● **Excerpted records**
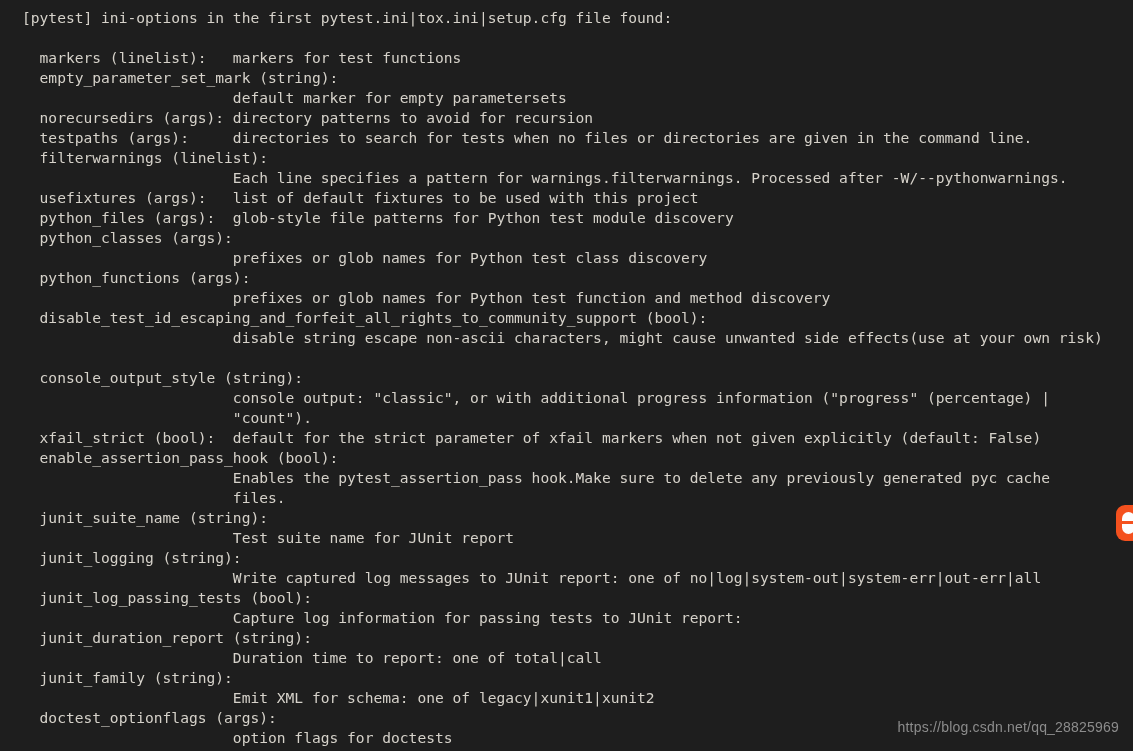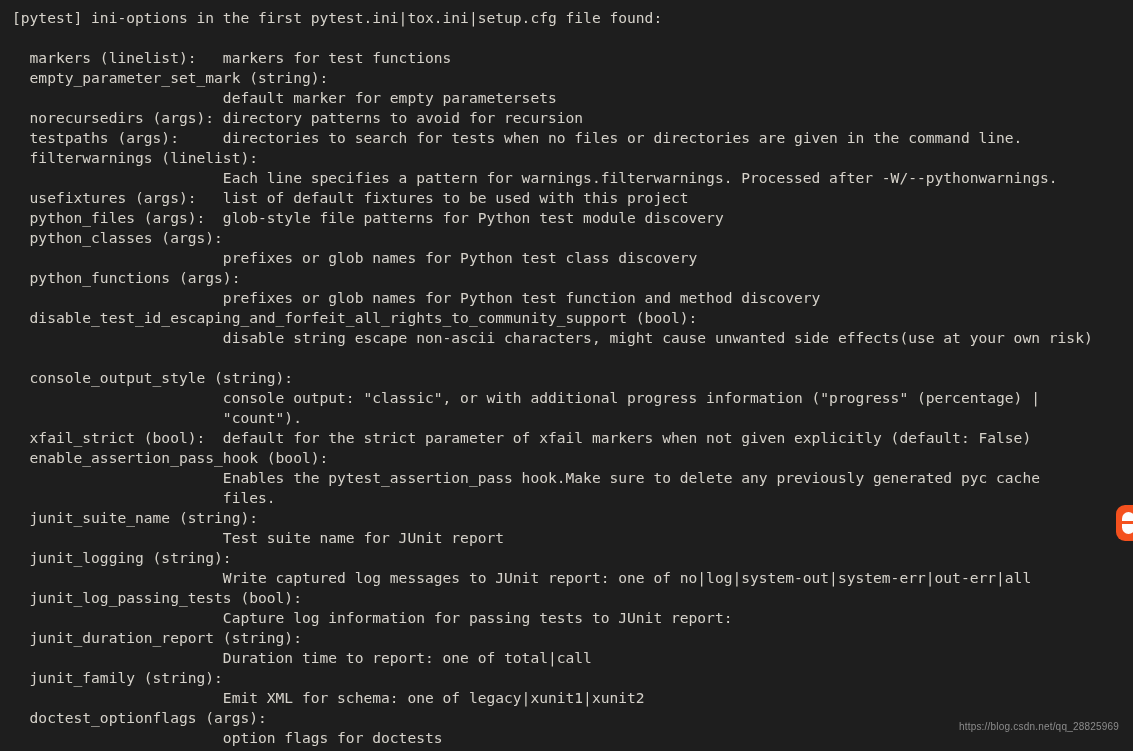--- a/index.html
+++ b/index.html
@@ -24,33 +24,33 @@
     position: absolute;
     left: 0;
     top: 0;
     padding: 8px 0 0 0;
     white-space: pre;
     letter-spacing: 0;
   }
   .line {
     display: block;
     height: 20px;
-    padding-left: 12px;
+    padding-left: 22px;
     white-space: pre;
     color: #d6d2ca;
   }
   .line.blank {
     color: transparent;
   }
   .watermark {
     position: absolute;
     right: 14px;
     bottom: 14px;
     font-family: "Liberation Sans", "DejaVu Sans", sans-serif;
-    font-size: 10px;
+    font-size: 14px;
     color: #8c8c8c;
     letter-spacing: 0.2px;
     white-space: nowrap;
     pointer-events: none;
   }
   .edge-icon {
     position: absolute;
     right: 0;
     top: 505px;
     width: 17px;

● **Exercise brief**
When the line containing "pointer-events: none;" is found in the records above, restate it and every later line word for word through the last one, and nothing more.

● **Response area**
     pointer-events: none;
   }
   .edge-icon {
     position: absolute;
     right: 0;
     top: 505px;
     width: 17px;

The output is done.